Run after dry-run confirms the install plan.

Introduction

jscodeshift is Meta's toolkit for writing and running codemods — automated code transformations that modify source files by manipulating abstract syntax trees rather than text. It wraps the recast printer to preserve formatting and provides a chainable API that makes large-scale refactors safe, repeatable, and reviewable.

What jscodeshift Does

  • Parses JavaScript and TypeScript files into ASTs using babel or TypeScript parsers
  • Provides a jQuery-inspired API for finding, filtering, and replacing AST nodes
  • Preserves original formatting and whitespace through the recast pretty-printer
  • Runs transforms in parallel across thousands of files using worker processes
  • Supports dry-run mode to preview changes before writing them to disk

Architecture Overview

jscodeshift reads source files, parses them into ASTs via configurable parsers (babel, flow, ts, tsx), and passes each AST to a user-defined transform function. The transform uses the Collection API to query and modify nodes. After transformation, recast reprints the modified AST back to source, preserving untouched code exactly as written. A runner coordinates parallel execution across files using Node.js worker threads.

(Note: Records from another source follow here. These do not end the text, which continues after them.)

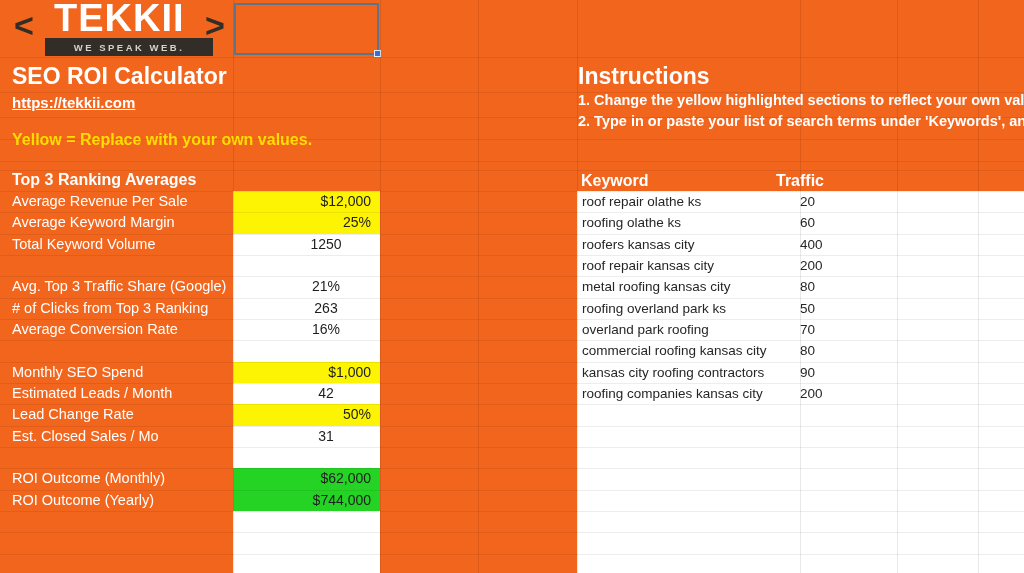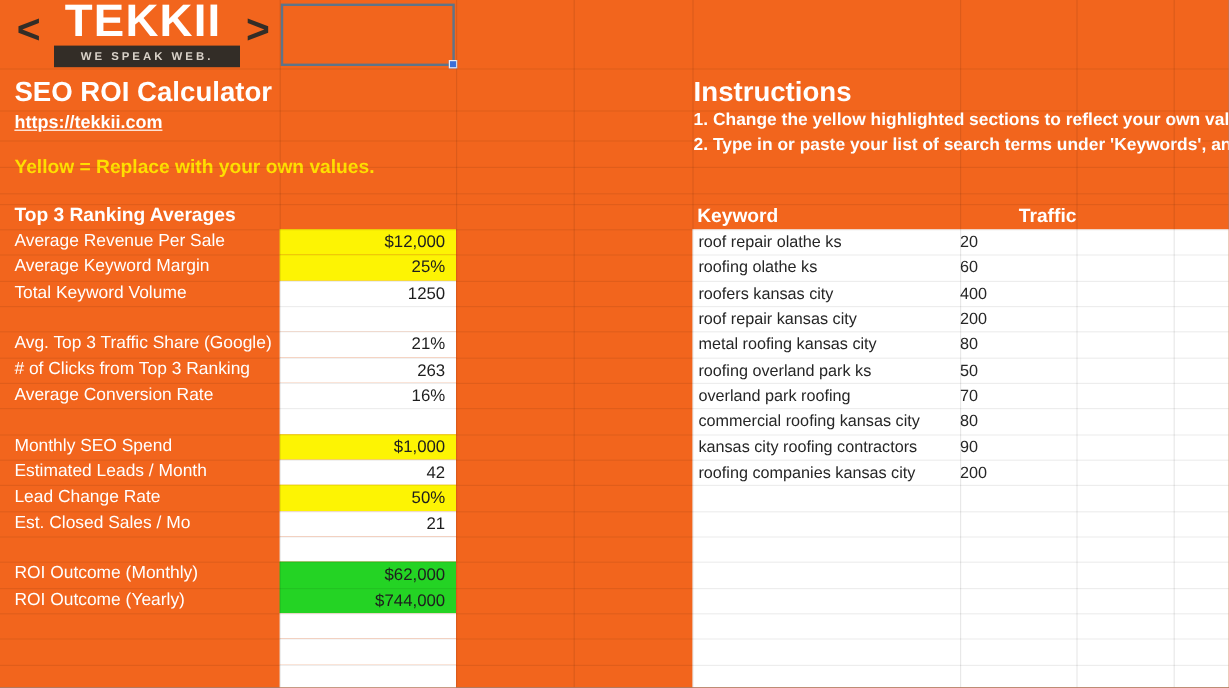"WE SPEAK WEB." .tagline { width: 155px -> 168px }
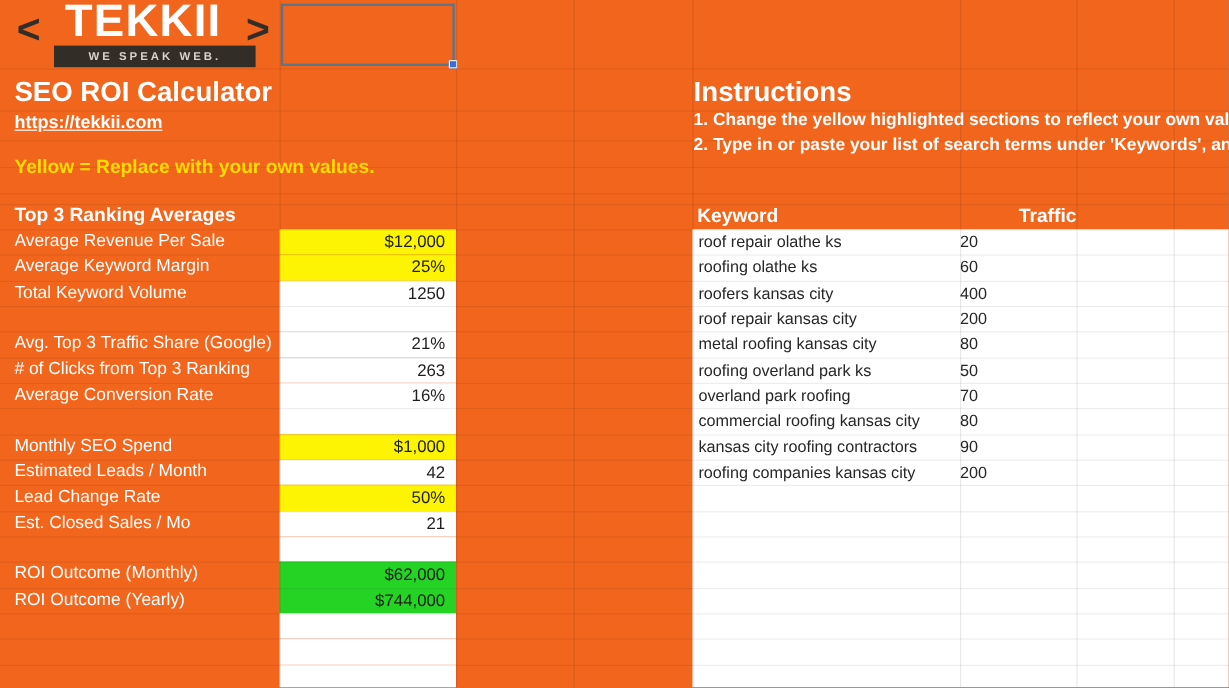"Traffic" .kw-head-tr { left: 849px -> 776px }
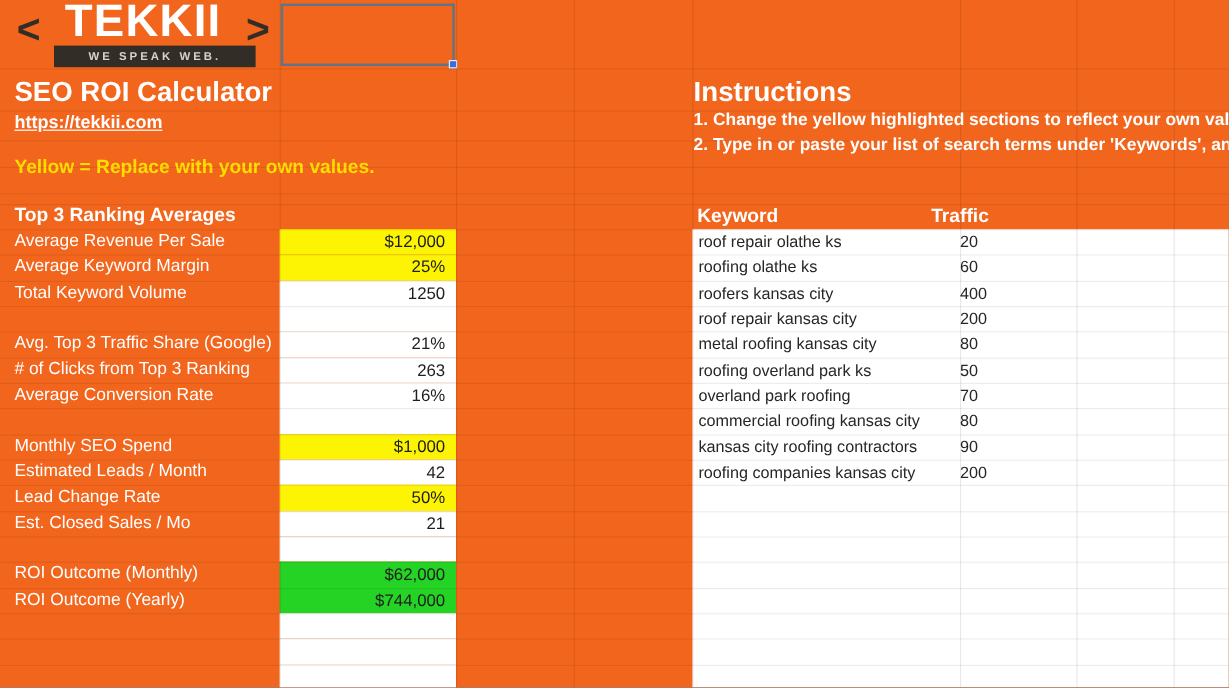"1250" .bg-white { text-align: none -> center }
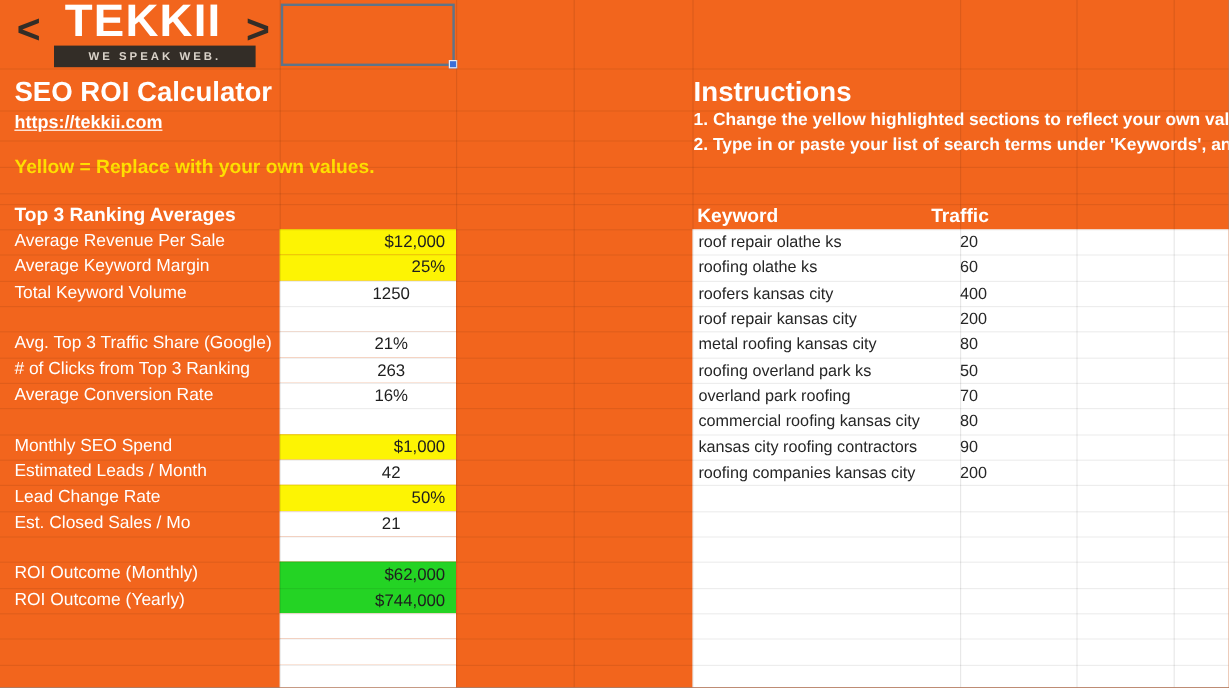"21" div.value-cell { text: 21 -> 31 }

Self-Hosting & Configuration

  • Install locally per project: npm install --save-dev jscodeshift
  • Write transforms as CommonJS or ES modules exporting a function that receives (fileInfo, api, options)
  • Use --parser babel for modern JS or --parser tsx for TypeScript and JSX files
  • Pass custom options to transforms via --key=value flags on the CLI
  • Configure .jscodeshift.config.js for default parser and extension settings

Key Features

  • jQuery-like chainable API: root.find(j.CallExpression).filter(...).replaceWith(...)
  • Format-preserving output that only changes lines touched by the transform
  • Built-in test utilities for writing unit tests against transform functions
  • Parallel file processing for fast execution on large codebases
  • Extensible parser support for Flow, TypeScript, and JSX

Comparison with Similar Tools

  • ts-morph — TypeScript-specific with compiler API access; jscodeshift works across JS and TS with broader parser support
  • Babel plugins — Transform during build; jscodeshift runs as a one-time migration tool
  • comby — Language-agnostic structural matching; jscodeshift provides full AST manipulation for JS/TS
  • ast-grep — Rust-based with pattern matching syntax; jscodeshift offers a programmatic API for complex logic
  • ESLint with --fix — Rule-based fixes; jscodeshift handles arbitrary multi-node transformations

FAQ

Q: When should I use jscodeshift instead of find-and-replace? A: Use jscodeshift when the change depends on code structure — renaming a function only when called with certain arguments, updating import paths conditionally, or restructuring object patterns.

Q: Can I test my codemod before running it? A: Yes. jscodeshift provides defineTest and defineInlineTest utilities that compare input/output fixture files to verify your transform produces correct results.

Q: Does jscodeshift modify files in place? A: By default yes. Use --dry to preview changes without writing, or --print to output transformed code to stdout instead.

Q: How do I handle files that fail to parse? A: jscodeshift logs parse errors and skips those files. You can also specify --ignore-pattern to exclude files that use unsupported syntax.